And for anyone into traditional or classic or just interesting boats, Peel is paradise. We'd got the flavour of it as we'd arrived in the sunshine of a perfect summer's day on the Wednesday, going through the narrow entrance with Mike Clark's Manx nobby White Heather – traditionally rigged with huge lug mainsail – to starboard, while to port beside the harbour office was the superbly restored varnished Ray Hunt-designed 57ft Drumbeat, originally built for Max Aitken with twin centreboards – one for each tack – back in 1957, and newly arrived as an Isle of Man resident after her second total restoration.
Mike Clark's restored Manx nobby White Heather sets the classic lug rig.
The superstar of 1957. The restored Drumbeat with her varnished hull is a new resident of the Isle of Man.

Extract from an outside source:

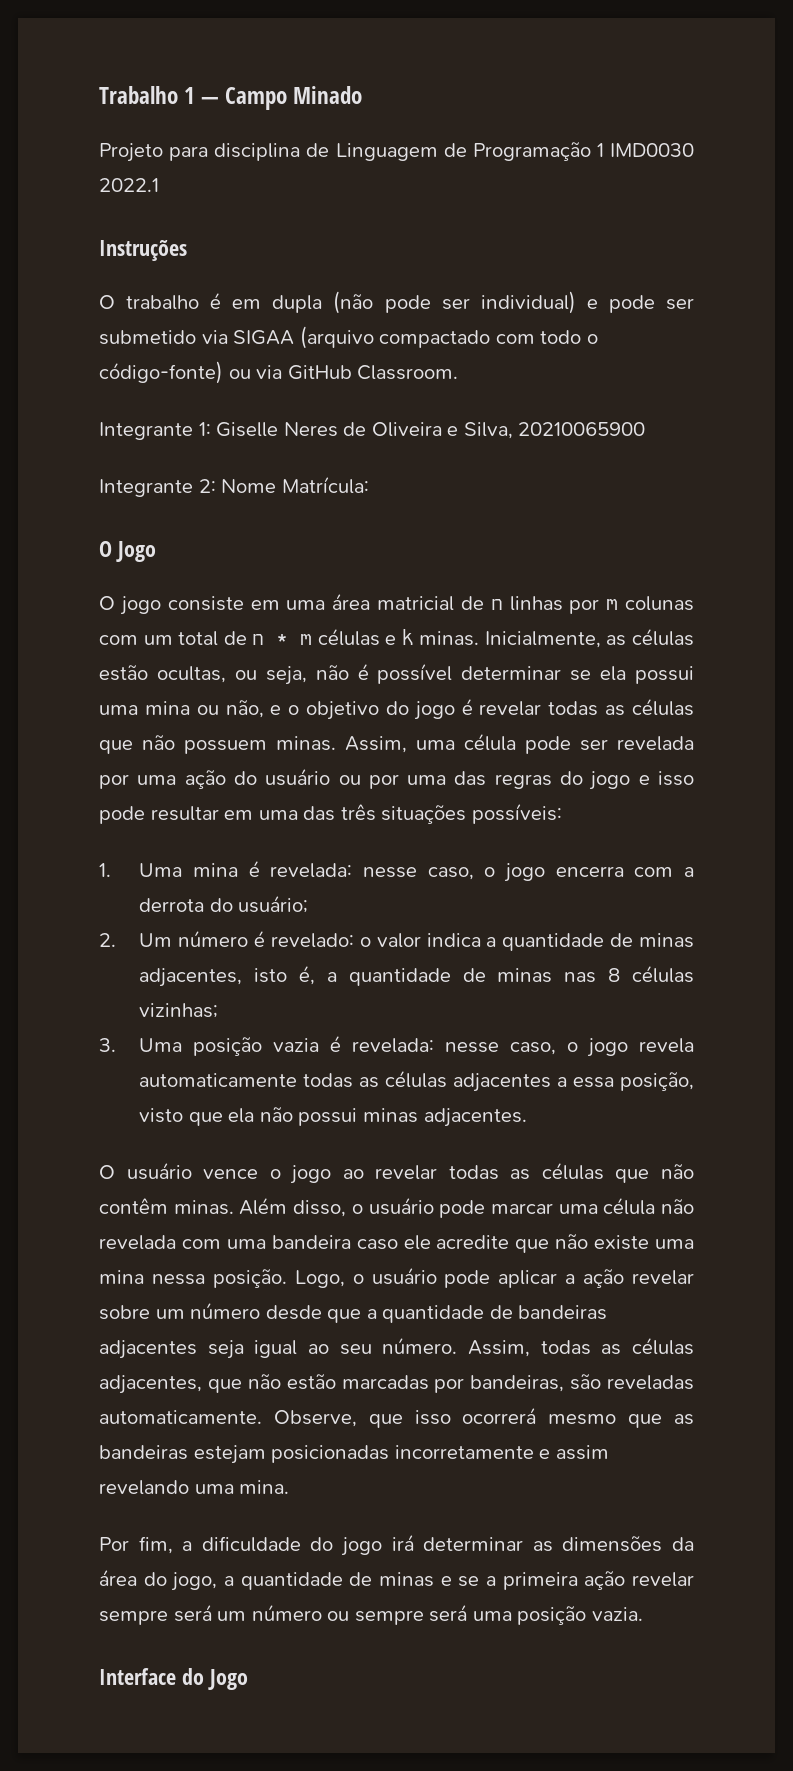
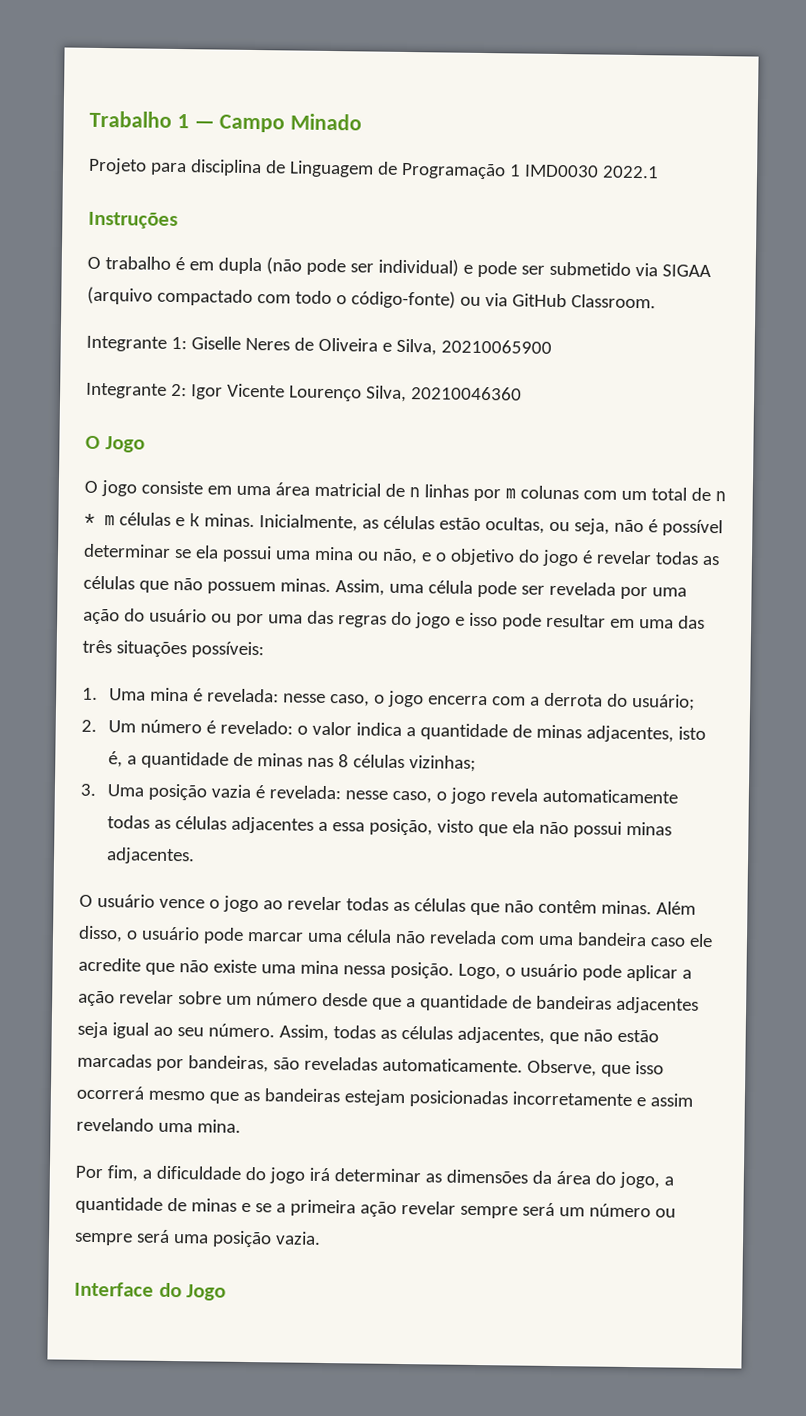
[221,476,369,494] Nome Matrícula: -> [190,383,522,403] Igor Vicente Lourenço Silva, 20210046360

This view is looking seaward towards the Outer Breakwater over the footbridge and gate flap at the entrance to Peel Inner Harbour with its marina. Photo: W M Nixon
Peel's marina has revitalised this former fishing port. Photo: W M Nixon
Peel has always had something special, and since it got its gate flap in 2005 and the 124-berth marina three years later, the harbour area has been on the up and up, and the maritime community spirit in the town is a real tonic. We got our first taste of it that night in the Peel Sailing and Cruising Club where there was a merry buzz and a sense of anticipation with greetings for many old friends already there, and more on the way with the clubhouse affording a fine view of the outer breakwater, above which the upper rigs of gaffers could be seen as they headed for port in the last of the evening light, providing an entertaining guessing game as to which boat would be revealed as they swept past the outer end.
In the morning the harbour was sunlit and lively with more boats which had come in on the midnight tide. We finalised our entry and found that as were to do our duty by making a holy show of ourselves during the Parades of Sail for the delectation of the public, our hosts in turn would feed and water us in port, with the makings of breakfast put aboard each morning, and a fine feed for all crews each night in the Masonic Hall, the only place in Peel big enough to cater for the crowd.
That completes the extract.